Directions for this task
Among the entries below, one stretch runs from the line that contains "tracking number: 24412100484315" through the line that contains "total quantity: 171 -> 172". Repeat that stretch exactly, ends included, and only that.

(Beginning of Data supplied)

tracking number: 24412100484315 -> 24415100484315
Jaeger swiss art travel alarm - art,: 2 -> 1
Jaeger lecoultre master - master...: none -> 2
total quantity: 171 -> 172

(End of Data supplied)
(Beginning of Data supplied)

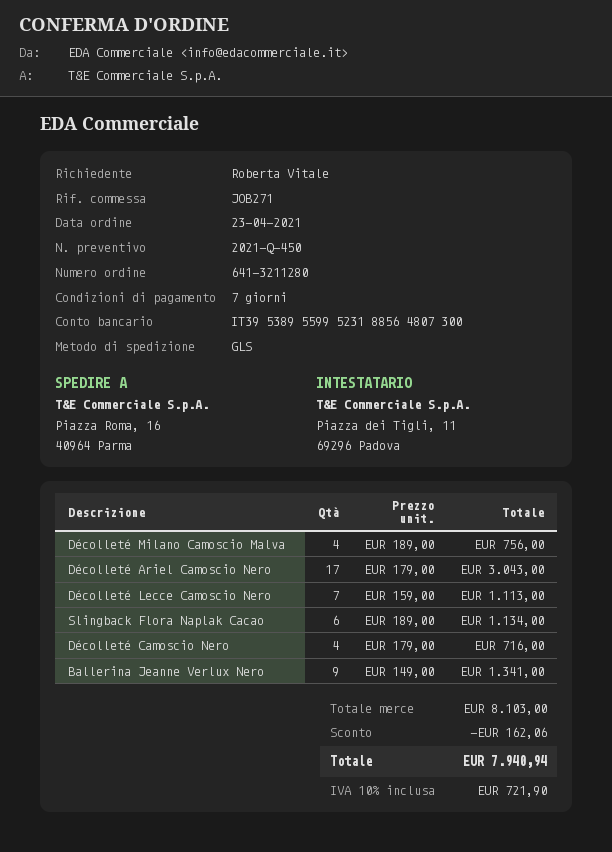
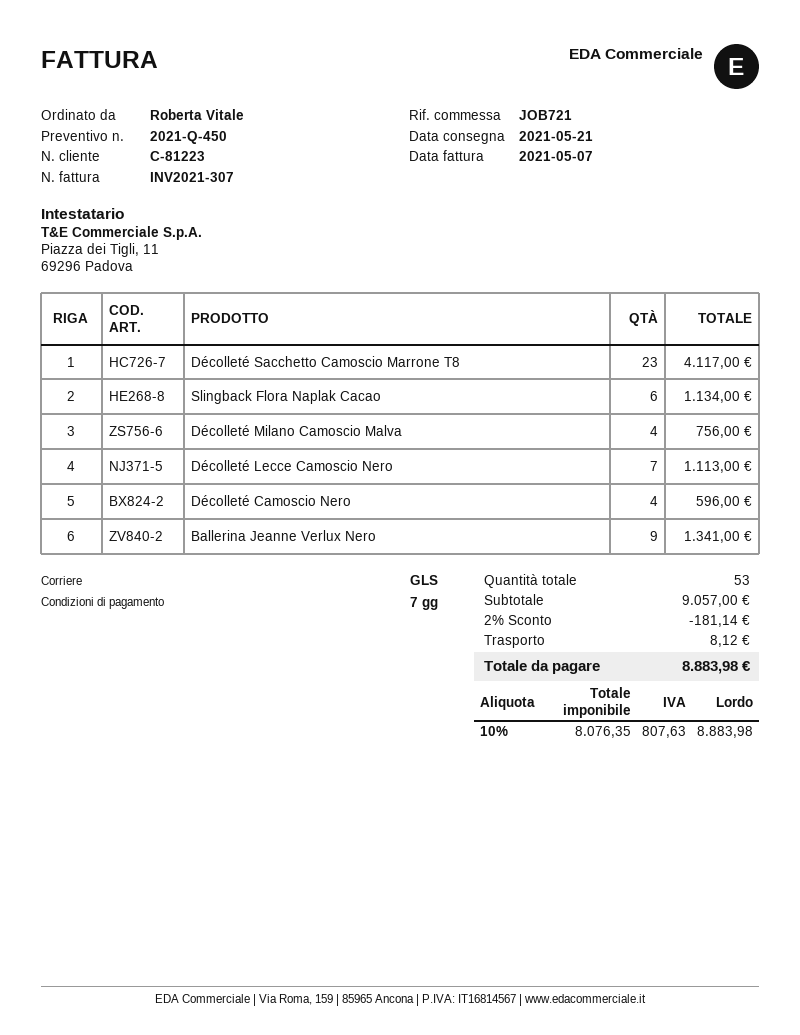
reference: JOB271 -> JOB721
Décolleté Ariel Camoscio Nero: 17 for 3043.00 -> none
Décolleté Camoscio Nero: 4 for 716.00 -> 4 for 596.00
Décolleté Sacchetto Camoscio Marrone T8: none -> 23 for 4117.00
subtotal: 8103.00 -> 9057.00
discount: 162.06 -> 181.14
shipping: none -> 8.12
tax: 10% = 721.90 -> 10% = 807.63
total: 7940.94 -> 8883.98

(End of Data supplied)
(Beginning of Data supplied)

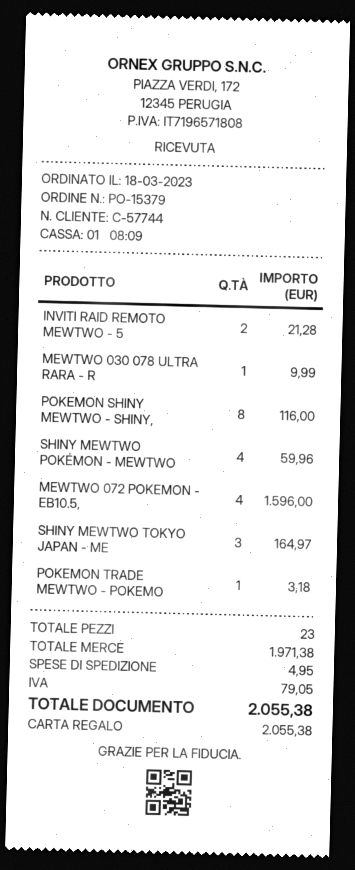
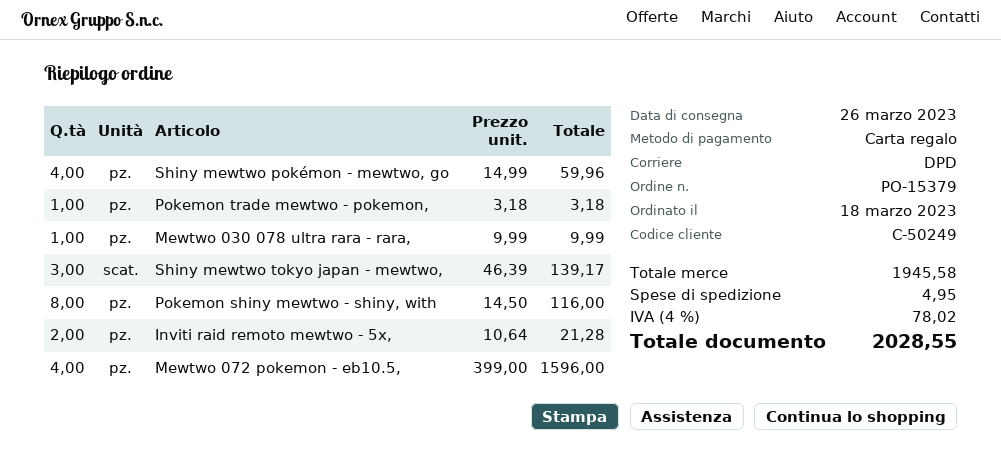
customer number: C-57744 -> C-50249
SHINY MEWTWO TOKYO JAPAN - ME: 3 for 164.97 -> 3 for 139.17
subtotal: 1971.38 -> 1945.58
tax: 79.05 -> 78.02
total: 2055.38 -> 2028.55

(End of Data supplied)

Solution to this exercise
tracking number: 24412100484315 -> 24415100484315
Jaeger swiss art travel alarm - art,: 2 -> 1
Jaeger lecoultre master - master...: none -> 2
total quantity: 171 -> 172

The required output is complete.